To consider the first point, one of us (RB) believes that the emphasis in the University generally was in creating Makerere as a world-class university, whose research and teaching would have credibility with academics in universities in the UK and the USA, with public figures, and with governments or other agencies who might provide funds. This seemed to be part of the essential task of nation-building for all three East African territories. Arguably, it was a reasonably successful policy: our students were accepted for Ph.D studies in British and American universities (as well as for a variety of key administrative posts in the new independent states) and there was considerable scholarly and administrative interchange between Makerere and major universities in the 'developed' world.

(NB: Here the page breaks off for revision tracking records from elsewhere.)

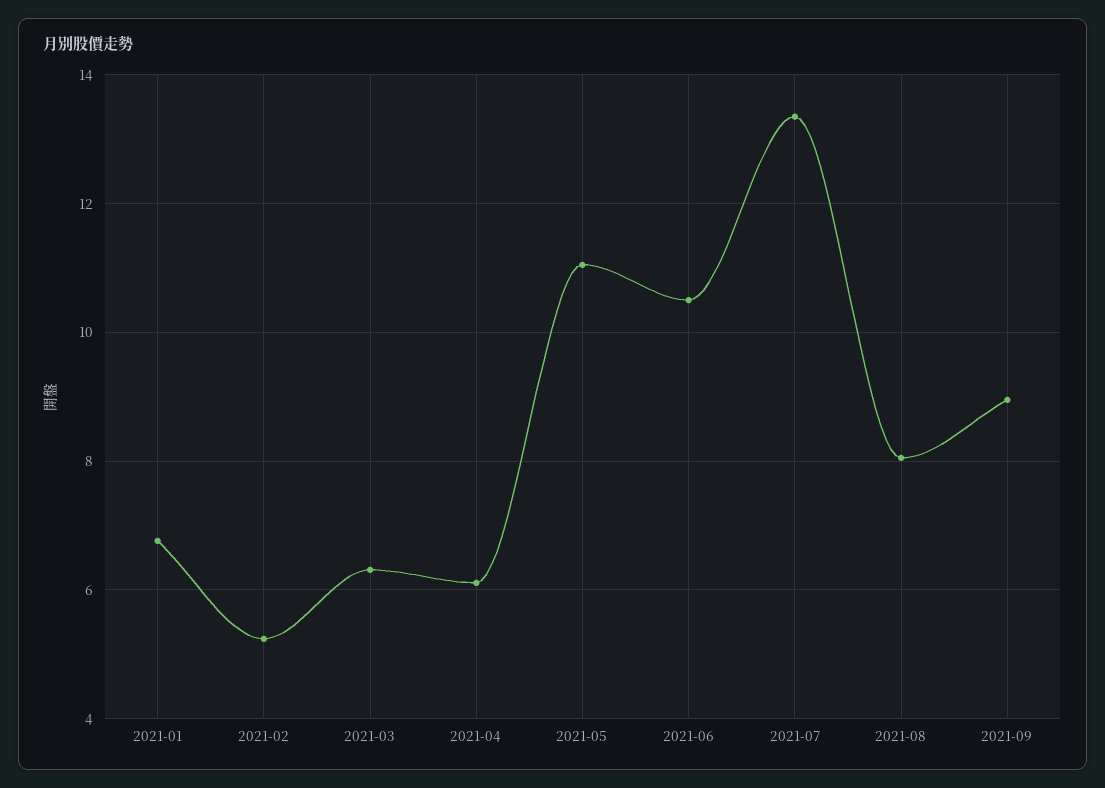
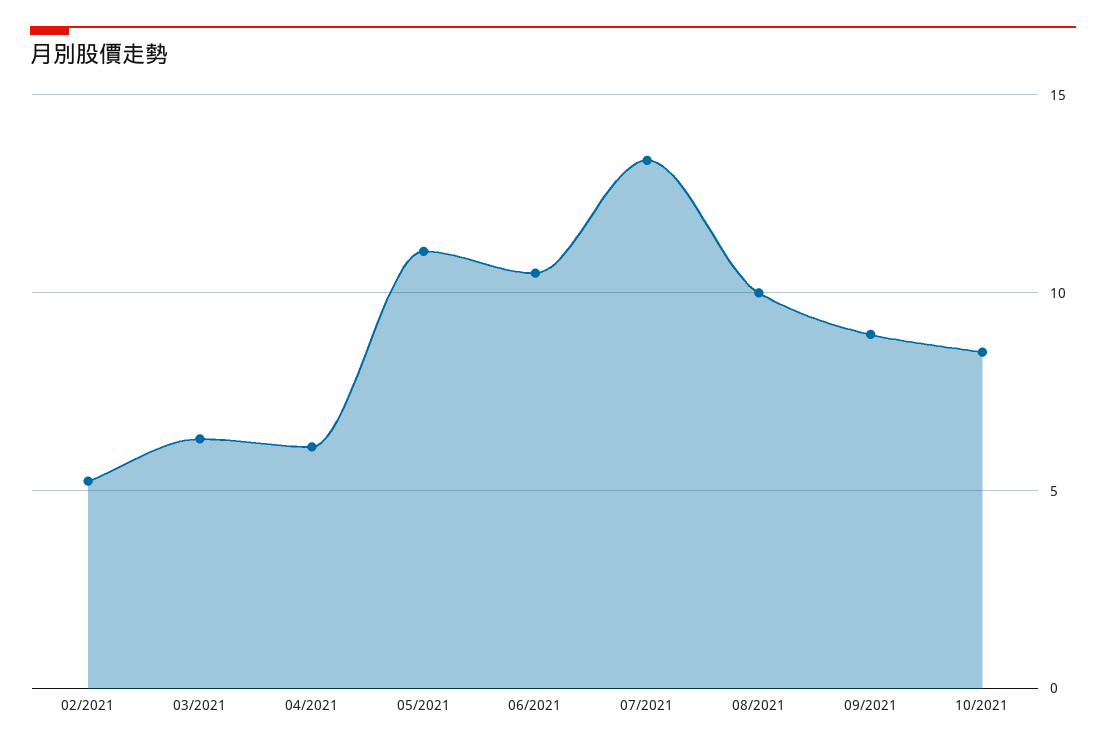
2021-01: 6.8 -> none
2021-08: 8 -> 10
10/2021: none -> 8.5

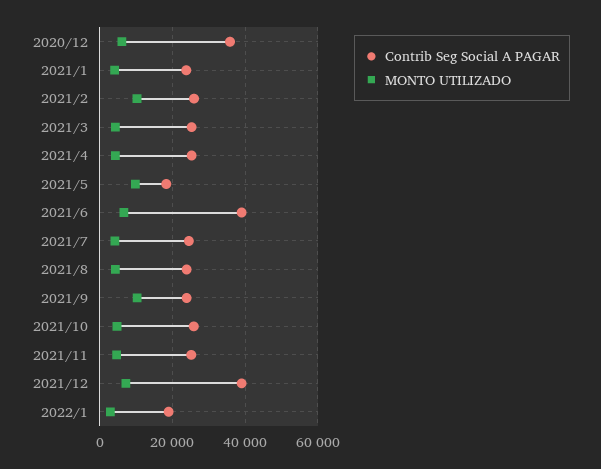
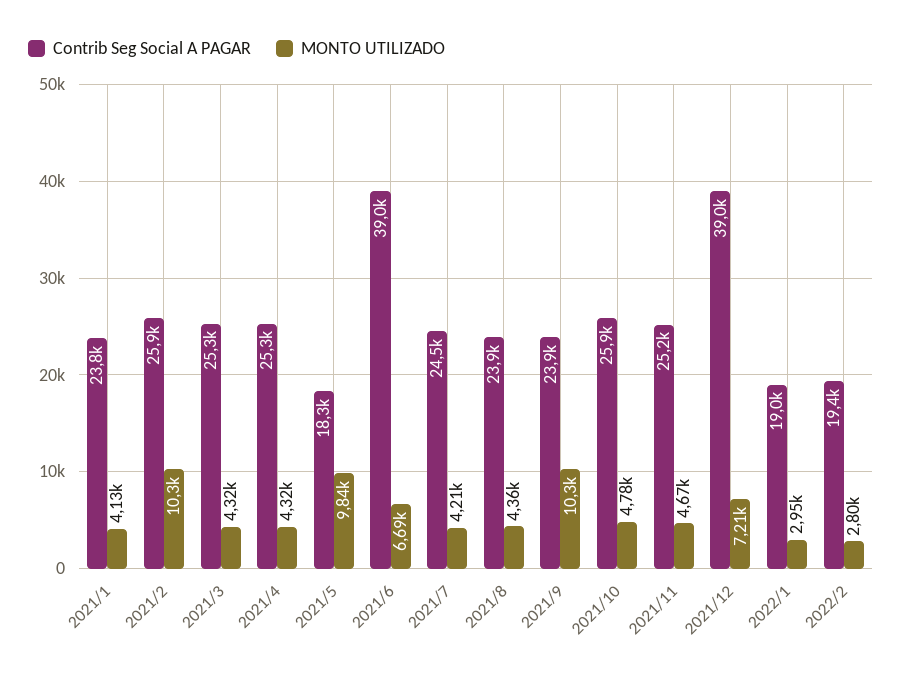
Contrib Seg Social A PAGAR, 2020/12: 36000 -> none
MONTO UTILIZADO, 2020/12: 6000 -> none
Contrib Seg Social A PAGAR, 2022/2: none -> 19400
MONTO UTILIZADO, 2022/2: none -> 2800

As far as Africanizing the syllabus is concerned, it surely has to be recognized that although the will might have existed, neither the necessary research monographs on African history nor suitable textbooks existed in 1960. Despite this, attempts were made, especially in the wake of the detachment of Makerere from its "special relationship" with the University of London, to produce a more African-centered syllabus. Bridges recalls that, as a result, he ceased teaching Medieval English History (incidentally, to some excellent honors' students who had responded splendidly) and began to teach courses, inter alia, in east African history. Admittedly, what he taught remained attached to a framework provided by the history of external activities in the region in a way that would soon be seen to be inappropriate. It is worth observing, however, that much early research on indigenous African history set out the story of how Africans in the nineteenth century opposed, avoided, or cooperated with external forces, history which became validated when termed resistance history. At any rate, the attempt was being made to focus on Africa and Africans rather than the external influences as such.
Where there undoubtedly was extremely significant input to the development of African history in the 1960s was in the archeological field. This work informed both "prehistoric" developments and the study of periods of African history for which other kinds of evidence also existed. One of us (MP) observes that in 1962, as a guest lecturer from the British Institute, he taught the first class on prehistoric Africa for the History Honor's class to students like M.S.M. Kiwanuka and P.M. Mutibwa. From 1959 Makerere students participated in archeological digs at such sites as Bweyorere and Bigo, the first such African student involvement in either eastern or central Africa. …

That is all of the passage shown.